Она обхватила руками колени.
— Ну, и ответил прораб? — спросил Мухин.
— Не-а. А чего ему будет-то? Поставил: нам — зачеты, кому надо — пол-литра! И порядок. А еще мы батареи ставили, — продолжала Галя. — Где ставили? — она опять округлила глаза и вытянула губы трубочкой. — В жилом доме... Вернее, ставят мужики да наши парни из техникума. А мы, девчонки, только сидим себе на подоконнике да песни поем. А работяги тяпнули раз, тяпнули два, да еще жильцы-то им в каждой квартире подносят...
«Зачем?» — хотел спросить Мухин, но Галя опередила :
— Это чтобы в комнате побольше секций поставили, чтоб теплее было. Ну вот и накачались. Все у них из рук валится. Стали батареи варить, а у них ка-ак сварка из рук вырвется, ка-ак полыхнет огонь во все стороны, прям гиперболоид инженера Гарина, все жильцы ка-ак побегут, паркет сожгли, кресло, обои — в дым, у одних был сервант заграничный — в дым закоптили... жуть! Вот была потеха!
— Ух ты!
— Ну, а потом уж мы, девчонки, после них мигом батареи поставили, — она послюнила палец и пригладила волосы на висках. — Во как. Не то что ваш брат.

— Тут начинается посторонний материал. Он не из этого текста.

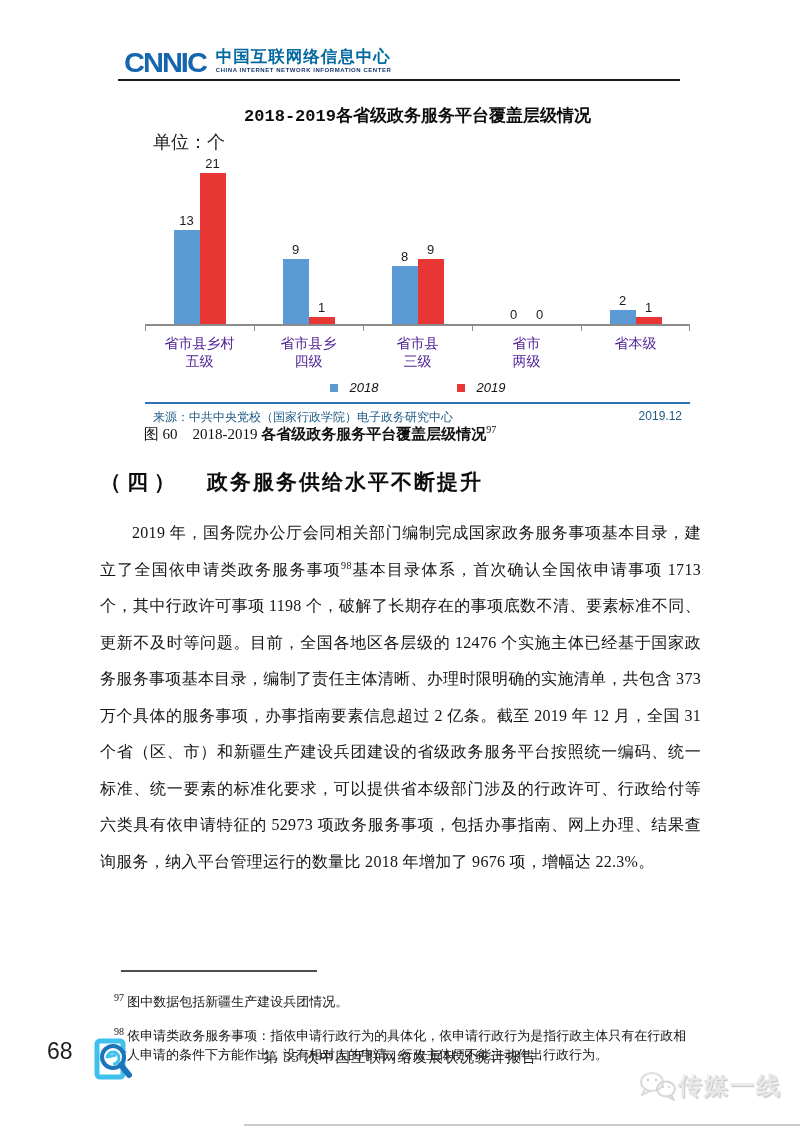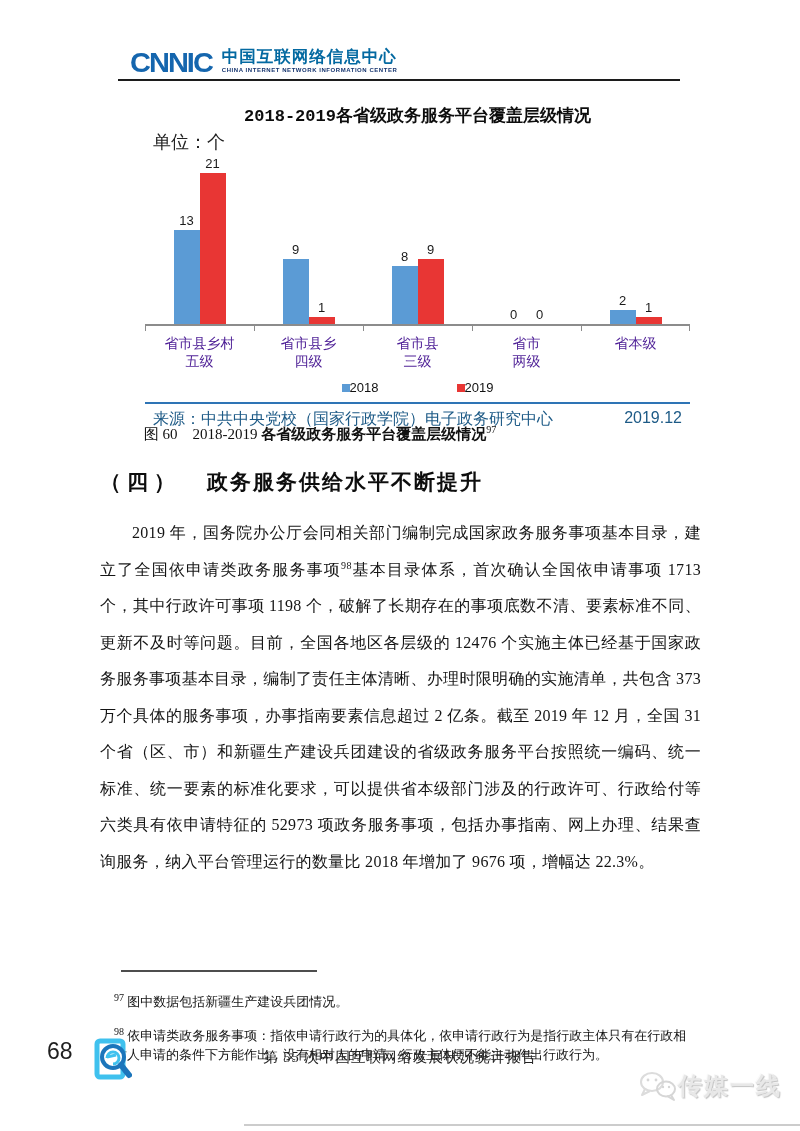--- a/index.html
+++ b/index.html
@@ -11,7 +11,7 @@
   }
 
   
-  .header { position:absolute; left:130px; top:48px; display:flex; align-items:flex-start; gap:10px; }
+  .header { position:absolute; left:124px; top:48px; display:flex; align-items:flex-start; gap:10px; }
   .logo-cnnic {
     font-family:"Liberation Sans","DejaVu Sans",sans-serif;
     font-weight:bold; font-size:29px; line-height:29px; letter-spacing:-2px;

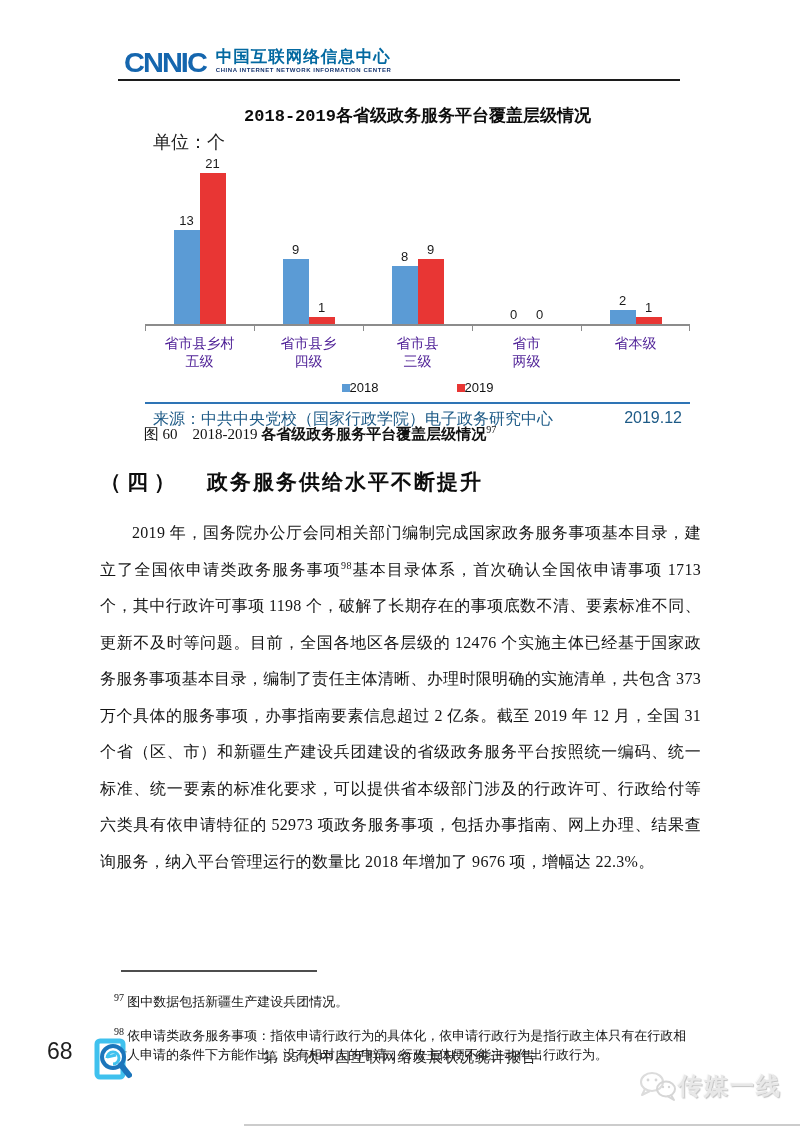--- a/index.html
+++ b/index.html
@@ -39,7 +39,7 @@
   .cat-row { display:flex; margin-top:8px; }
   .cat-label { flex:1; text-align:center; font-family:"Liberation Sans","DejaVu Sans",sans-serif; font-size:14px; line-height:18px; color:#4c1d95; }
   .legend-row { display:flex; justify-content:center; gap:78px; margin-top:10px; font-family:"Liberation Sans","DejaVu Sans",sans-serif; font-size:13px; color:#111; }
-  .legend-item { display:flex; align-items:center; gap:0; }
+  .legend-item { display:flex; align-items:center; gap:12px;font-style:italic; }
   .legend-swatch { width:8px; height:8px; display:inline-block; }
   .chart-divider { height:2px; background:#2e74b5; margin-top:7px; }
   .source-row { display:flex; justify-content:space-between; padding:5px 8px 0 8px; font-family:"Liberation Sans","DejaVu Sans",sans-serif; font-size:16px; color:#1d5a86; }

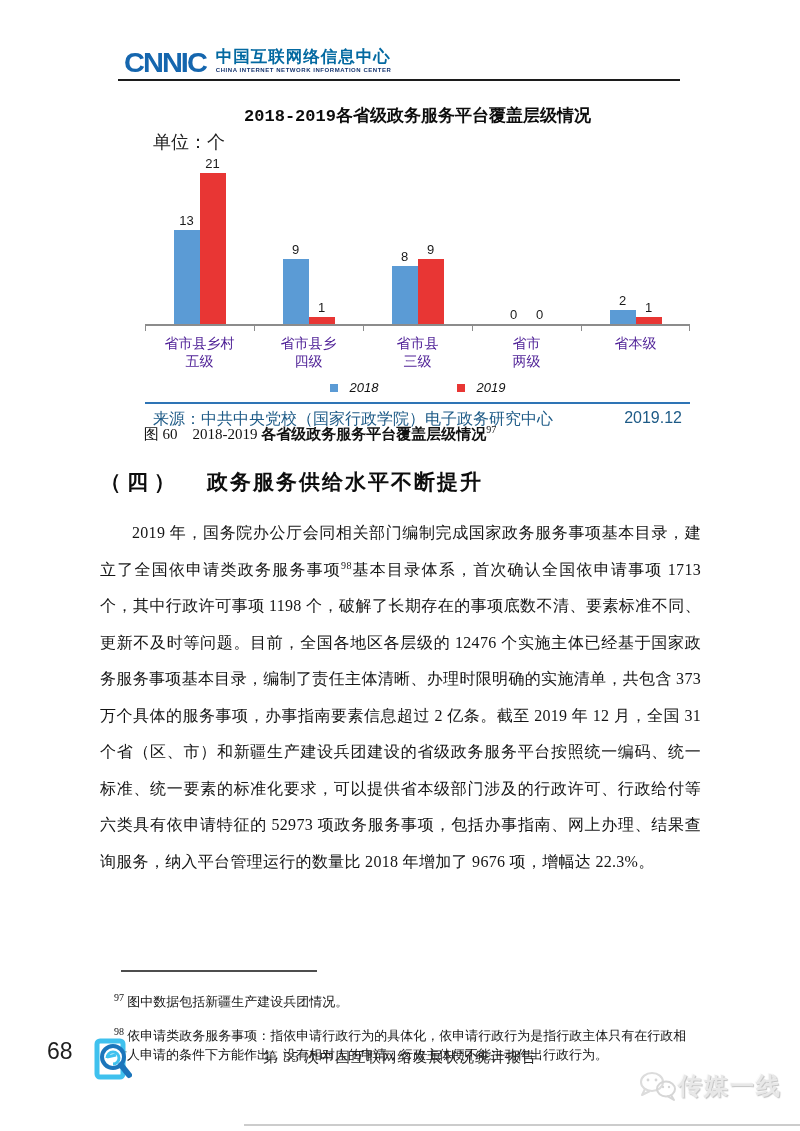--- a/index.html
+++ b/index.html
@@ -42,7 +42,7 @@
   .legend-item { display:flex; align-items:center; gap:12px;font-style:italic; }
   .legend-swatch { width:8px; height:8px; display:inline-block; }
   .chart-divider { height:2px; background:#2e74b5; margin-top:7px; }
-  .source-row { display:flex; justify-content:space-between; padding:5px 8px 0 8px; font-family:"Liberation Sans","DejaVu Sans",sans-serif; font-size:16px; color:#1d5a86; }
+  .source-row { display:flex; justify-content:space-between; padding:5px 8px 0 8px; font-family:"Liberation Sans","DejaVu Sans",sans-serif; font-size:12px; color:#1d5a86; }
 
   
   .fig-caption { position:absolute; left:0; top:425px; width:640px; text-align:center; font-size:15px; color:#111; }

— Да ну? — сказал Мухин. Мужская честь его была задета. «Однако, гордая, — подумал он. — Мастера, парни — все дураки. А вот девчонки всё могут».
— Ага, — Галя поджала ноги и подбородком оперлась о колени. Кожа на коленных чашках натянулась, розово заблестела, коленки стали сильными, квадратными, как лбы у собак боксеров. И вся Галя, видел Мухин, была не гибкая, но сильная, ладная.
Когда она вот так сидела, с ногами, на ступеньке, изгибы ее спины и ног еще больше показывали, какое это крепко сработанное тело. Хотелось глядеть на него, на Галины бедра и ноги, но Мухин стеснялся глядеть и отводил глаза.